June was a pretty gigantic month for metal music, with upwards of twenty-five notable releases, some by pretty powerful players in the metal world in recent years.  Not everyone has the time and energy to check out all the big releases week to week and month to month, so I’m here to help you to stay on top of this busy time. Here’s a collection of mini reviews covering a bunch of June’s metal albums to help you figure out where to begin:

In FlamesSounds Of A Playground Fading

In Flames, one of the more famous names in the metal world, has seen their fair share of disappointment in recent years due to the flops that were A Sense Of Purpose and Soundtrack To Your Escape. Sounds Of A Playground Fading falls in line with those releases in terms of style, but is much less disappointing. Still not great, though.

Jungle RotKill On Command

If you’re a regular reader, then there’s a pretty good chance you already saw my full review of this album. Still, to sum it up: this is a straight-forward, stripped down metal album in time when they are few and far between. If you haven’t read the post yet, check out the in-depth version from a few weeks back.

Devin TownsendDeconstruction

Regarded by many as one of the most talented individuals in the metal world today, Devin Townsend rarely disappoints audiences with his music. And Deconstruction is no different. Though musically brilliant, it may take some people a bit of time to become accustomed to his odd themes, lyrics and humor. If you already know and love Devy, Deconstruction will absolutely make your day.

TombsPath Of Totality

Tombs’ second (sort of third) full-length album is definitely their best work to date, and quite possibly one of the best records of the year. Their signature mix of black and sludge metal meld flawlessly when taken to a new, extreme level. Fifty-eight minutes of pure metal awesomeness with not a single dull moment.

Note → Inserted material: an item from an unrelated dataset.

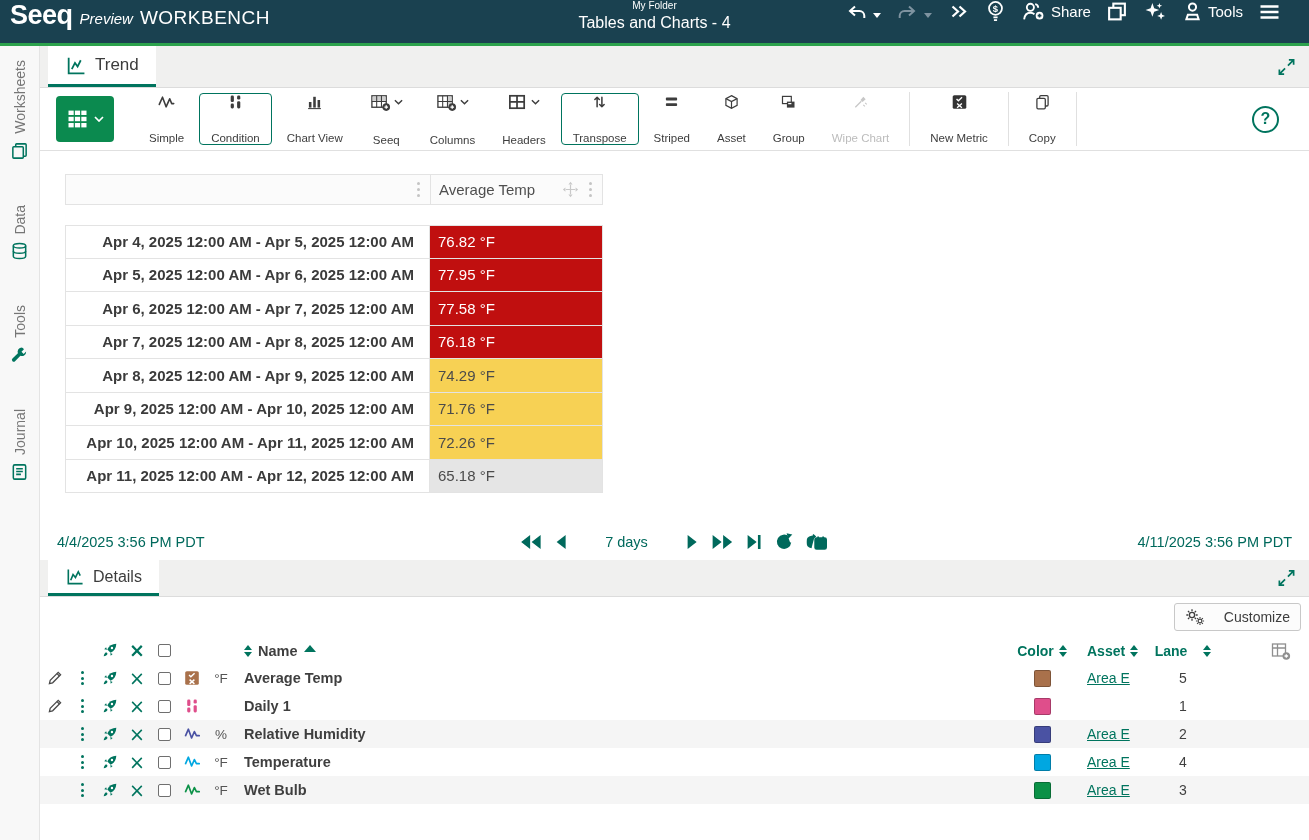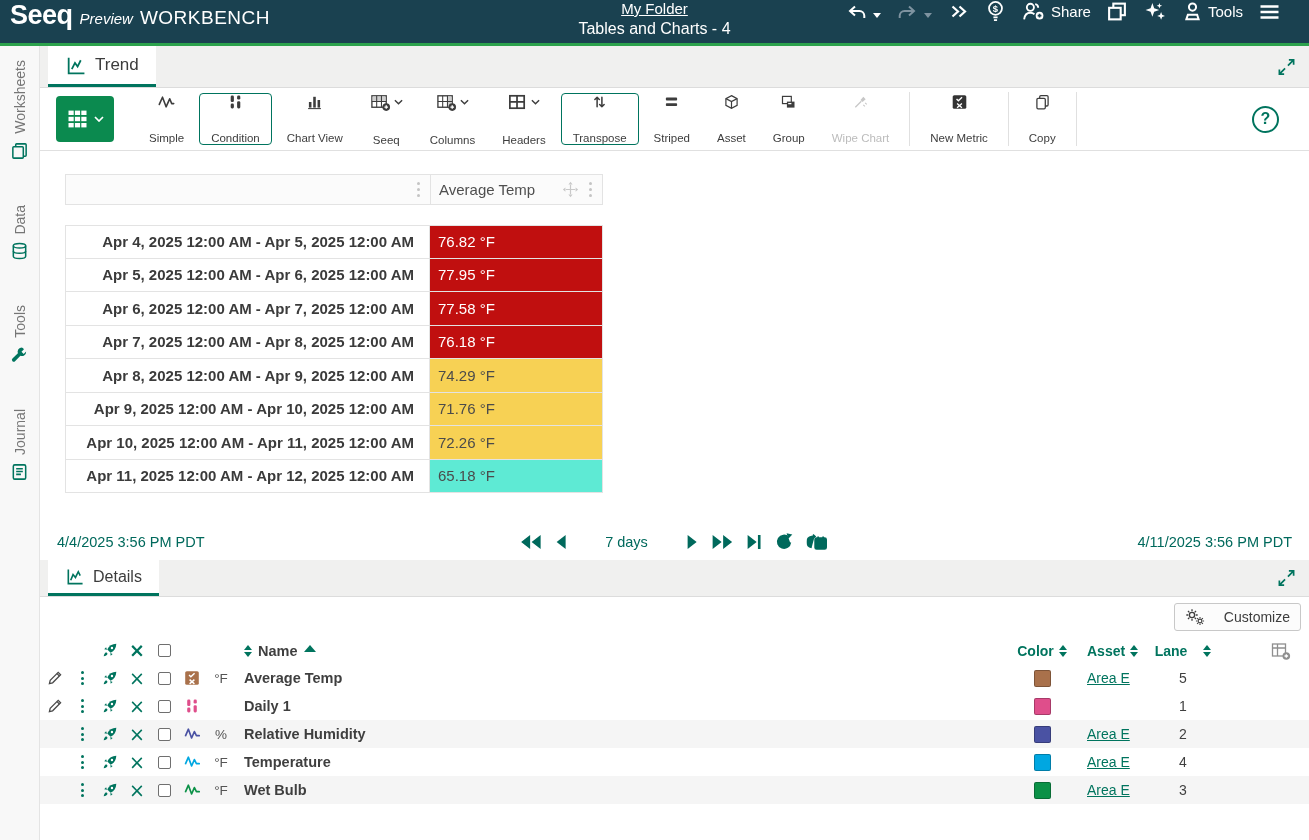"My Folder" .tb-center .crumb { font-size: 15px -> 10px; text-decoration: underline -> none }
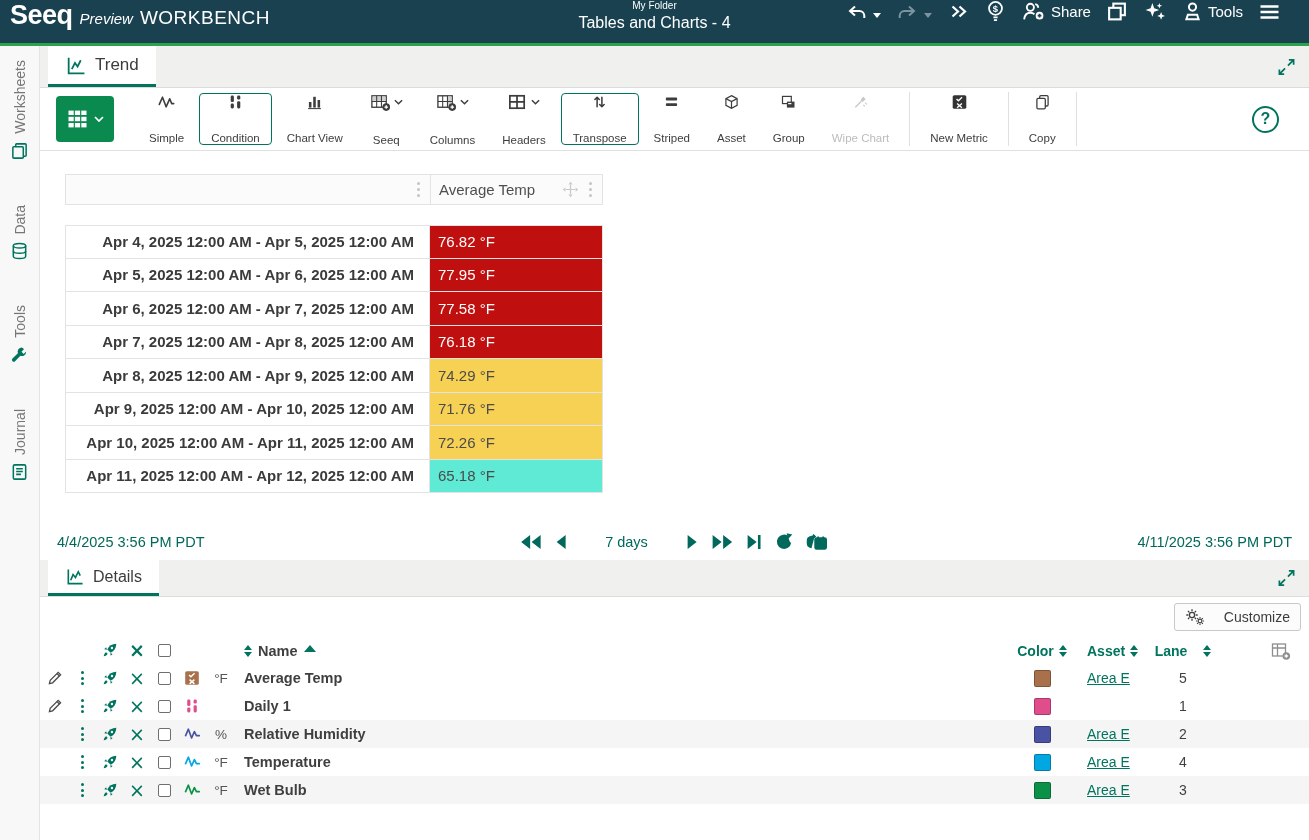"65.18 °F" div.tcell-value { background: #5eead4 -> #e5e5e5 }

Morbid AngelIllud Divinum Insanus

I’m still not sure if Morbid Angel are just executing the biggest troll on the metal community or not, but there’s no denying that Illud Divinum Insanus is just plain not good. Trying out a new style of music, or trying to fuse new styles into a genre in which you’ve already proven your worth is admirable, but in this case it went horribly wrong. It’s not a good death metal album, it’s not a good electronic album, and it’s certainly not a good mix of styles. If you’re looking for electronic/metal combinations, maybe try “Self Vs. Self” by Pendulum and In Flames.

August Burns RedLeveler

August Burns Red’s fourth full length album sees the band departing even further from the somewhat standard brand of metalcore that propelled them to success. Leveler incorporates a litany of different musical styles, such as a nice flamenco guitar interlude, within their signature level of tightness and high energy.

Arch EnemyKhaos Legions

The extra time Arch Enemy took between albums, along with Michael Amott’s short stint reuniting with Carcass, clearly had a huge effect on the band. Khaos Legions is a bit of a departure from the band’s other recent works–and for the better. Each member’s best efforts focused into one album makes for a really solid listen.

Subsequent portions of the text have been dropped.